The following table sets forth our ownership in unconsolidated affiliates at December 31, 2017:
 
Joint Venture
 
Location
 
Ownership
Interest
Plaza Colonnade, Tenant-in-Common
 
Kansas City
 
50.0%
Kessinger/Hunter & Company, LC
 
Kansas City
 
26.5%
Highwoods DLF Forum, LLC
 
Raleigh
 
25.0%
Highwoods DLF 98/29, LLC
 
Orlando
 
22.8%

We receive development, management and leasing fees for services provided to certain of our joint ventures. These fees are recognized in income to the extent of our respective joint venture partner's interest. During the years ended December 31, 2017, 2016 and 2015, we recognized $1.4 million, $0.8 million and $1.4 million, respectively, of development/construction, management and leasing fees from our unconsolidated joint ventures. At both December 31, 2017 and 2016, we had receivables of $0.1 million related to these fees in accounts receivable.
 

4.    Investments in and Advances to Affiliates - Continued

Consolidated Affiliates
 
The following summarizes our consolidated affiliates:

- Highwoods-Markel Associates, LLC (“Markel”)

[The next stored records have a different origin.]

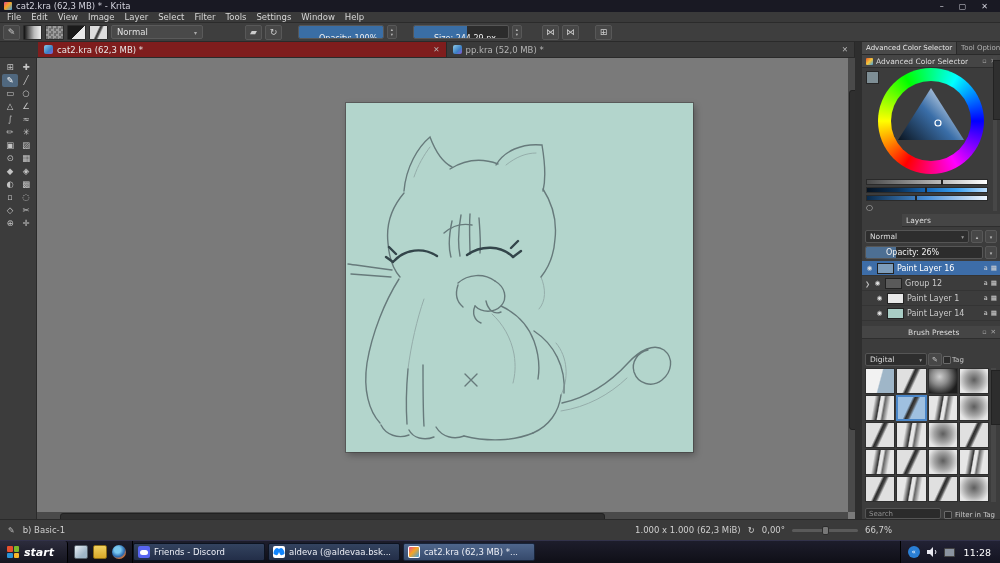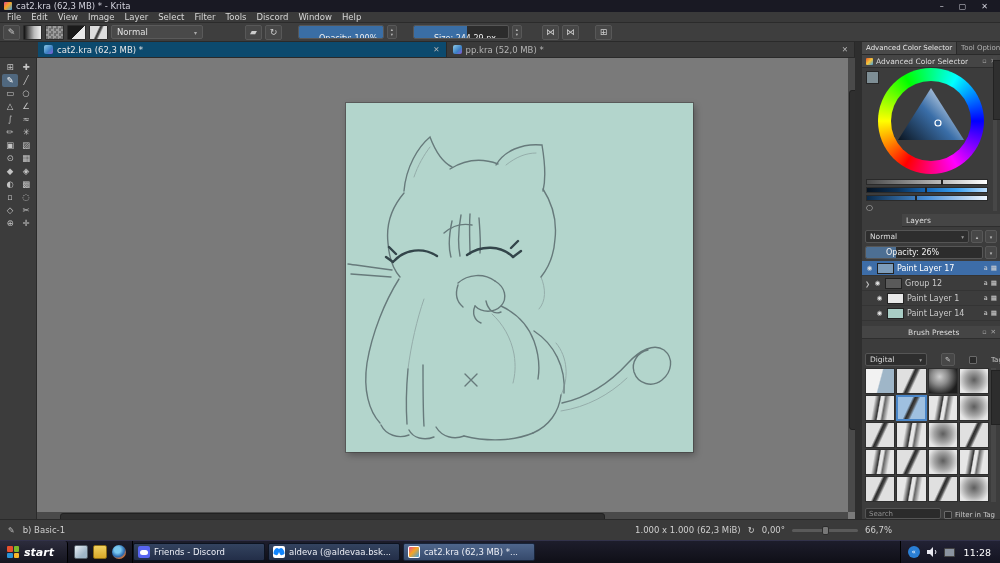"Discord" span.menu-item { text: Discord -> Settings }
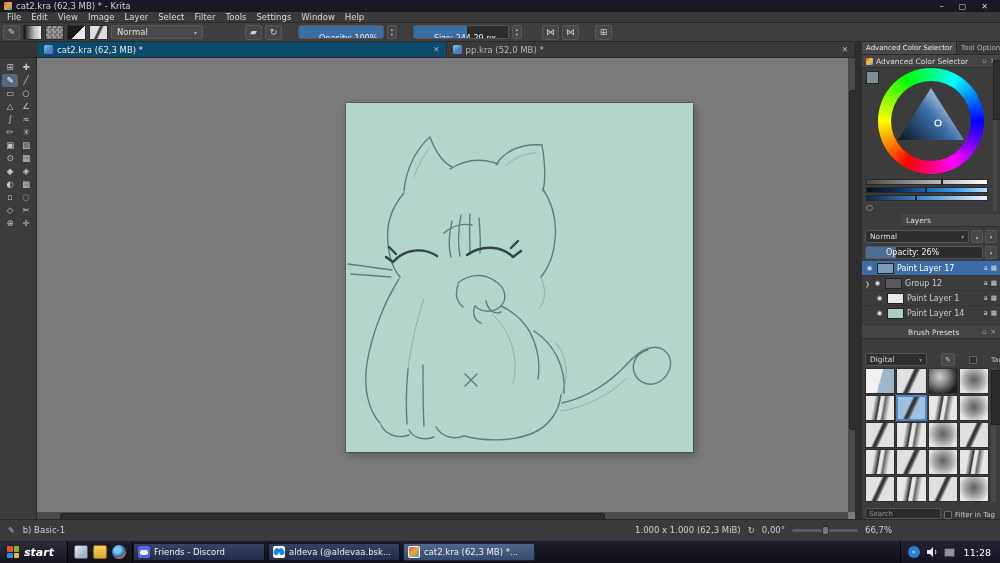"cat2.kra (62,3 MB) *" .doc-tab.active { background: #0c4a6e -> #7f1d1d }
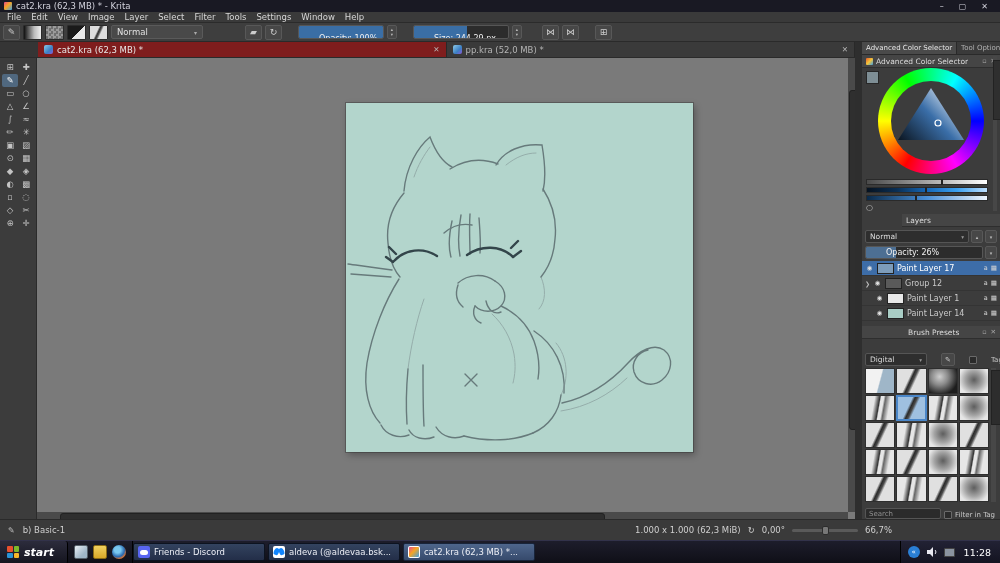"Paint Layer 17" span.lname { text: 17 -> 16 }
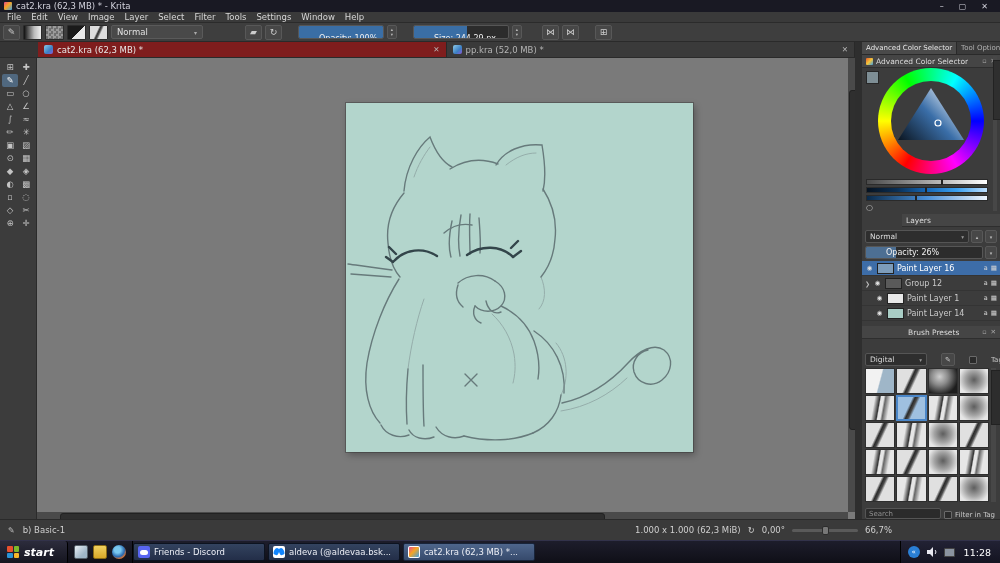"Digital" .bp-filter { gap: 14px -> 1px }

We have a 50.0% ownership interest in Markel. We are the manager and leasing agent for Markel's properties, which are located in Richmond in exchange for customary management and leasing fees. We consolidate Markel since we are the managing member and control the major operating and financial policies of the entity. As controlling member, we have an obligation to cause this property-owning entity to distribute proceeds of liquidation to the noncontrolling interest member in these partially owned properties only if the net proceeds received by the entity from the sale of any of Markel's assets warrant a distribution as determined
by the agreement governing the joint venture. We estimate the value of such noncontrolling interest distributions would have been $26.1 million had the entity been liquidated at December 31, 2017. This estimated settlement value is based on the fair value of the underlying properties which is based on a number of assumptions that are subject to economic and market uncertainties including, among others, demand for space, competition for customers, changes in market rental rates and costs to operate each property. If the entity's underlying assets are worth less than the underlying liabilities on the date of such liquidation, we would have no obligation to remit any consideration to the noncontrolling interest holder.

- Harborview
 
We had a 20.0% interest in Harborview, which had been accounted for as a financing obligation since our partner had the right to put its 80.0% equity interest back to us any time prior to September 11, 2015. During 2012, we also provided a three-year $20.8 million interest-only secured loan to Harborview that was scheduled to mature in September 2015.

During the second quarter of 2015, as a result of our partner’s irrevocable exercise of a buy-sell provision in our Harborview joint venture agreement, our partner’s right to put its 80.0% equity interest back to us became no longer exercisable, which resulted in recording the original contribution transaction as a partial sale. As a result, we were required to begin accounting for Harborview using the equity method of accounting. See Note 1.

During the third quarter of 2015, we sold our 20.0% interest in Harborview to our partner for net proceeds of $6.9 million and recorded a $4.2 million gain on disposition of investment in unconsolidated affiliate. The $20.8 million interest-only secured loan previously provided by us to Harborview was paid in full upon consummation of the sale.